Surtout, il se lie d’amitié avec la fine fleur du funk français : les musiciens de la Malka Family, un groupe phare des années 1990 avec FFF (Fédération Française de Funk). En 2000, il sort son premier opus, un album afro-funk intitulé Le Vent qui souffle2, produit par le petit label de deux anciens de la Malka. Malgré le plébiscite de la presse, c’est un échec commercial. Qu’importe, c’est aussi l’acte de naissance d’un artiste atypique, qui touche à toutes les musiques afro-américaines, réunies par lui sous le terme « bluesypop ».

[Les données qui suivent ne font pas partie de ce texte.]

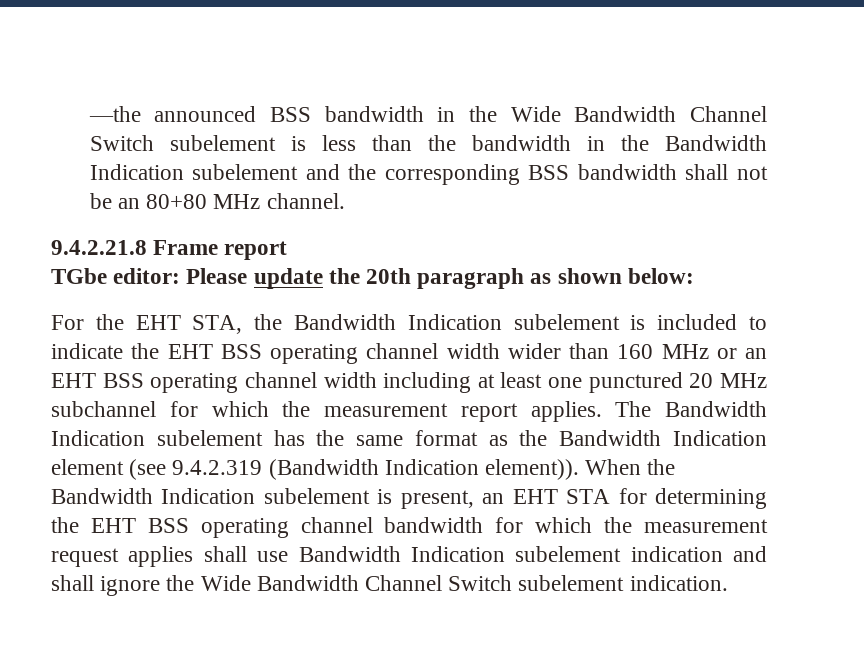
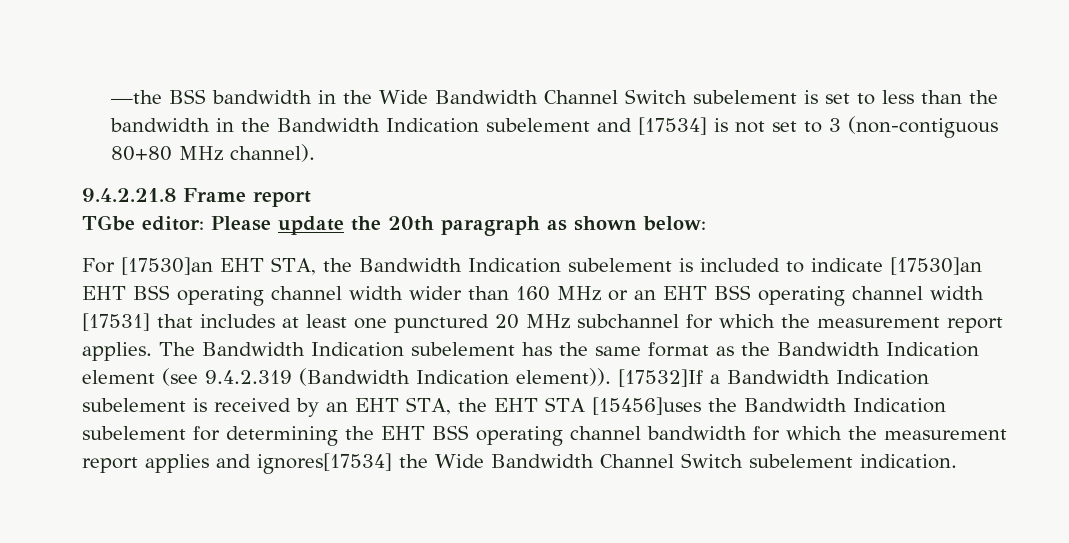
- —the announced BSS bandwidth in the Wide Bandwidth Channel Switch subelement is less than the bandwidth in the Bandwidth Indication subelement and the corresponding BSS bandwidth shall not be an 80+80 MHz channel.
+ —the BSS bandwidth in the Wide Bandwidth Channel Switch subelement is set to less than the bandwidth in the Bandwidth Indication subelement and [17534] is not set to 3 (non-contiguous 80+80 MHz channel).
- For the EHT STA, the Bandwidth Indication subelement is included to indicate the EHT BSS operating channel width wider than 160 MHz or an EHT BSS operating channel width including at least one punctured 20 MHz subchannel for which the measurement report applies.
+ For [17530]an EHT STA, the Bandwidth Indication subelement is included to indicate [17530]an EHT BSS operating channel width wider than 160 MHz or an EHT BSS operating channel width [17531] that includes at least one punctured 20 MHz subchannel for which the measurement report applies.
- When the Bandwidth Indication subelement is present, an EHT STA for determining the EHT BSS operating channel bandwidth for which the measurement request applies shall use Bandwidth Indication subelement indication and shall ignore the Wide Bandwidth Channel Switch subelement indication.
+ [17532]If a Bandwidth Indication subelement is received by an EHT STA, the EHT STA [15456]uses the Bandwidth Indication subelement for determining the EHT BSS operating channel bandwidth for which the measurement report applies and ignores[17534] the Wide Bandwidth Channel Switch subelement indication.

Dans l’appartement qu’il squatte dans le XXe arrondissement de Paris en compagnie d’autres artistes, Bibi façonne sa personnalité iconoclaste. Son jeu de basse s’aiguise, façon Bernard Edwards, le légendaire bassiste du groupe Chic. Si bien que lorsqu’en 2003 il rencontre Jean Dindinaud, surnommé Le Professeur inlassable, avec qui il noue une solide amitié, tout s’accélère. Grâce à ce musicien, DJ et producteur qui possède son label et ses propres studios, Bibi sort son deuxième album, Yellow Gauze3, à cheval entre le jazz et le funk et pour lequel la chanteuse Ayo prête sa voix. Dans la foulée, il crée son groupe, les Gréements de fortune, avec des anciens de la Malka. Avec ses cinq complices au beat et à l’énergie redoutables, il hisse immédiatement la grand-voile. L’ascension est fulgurante.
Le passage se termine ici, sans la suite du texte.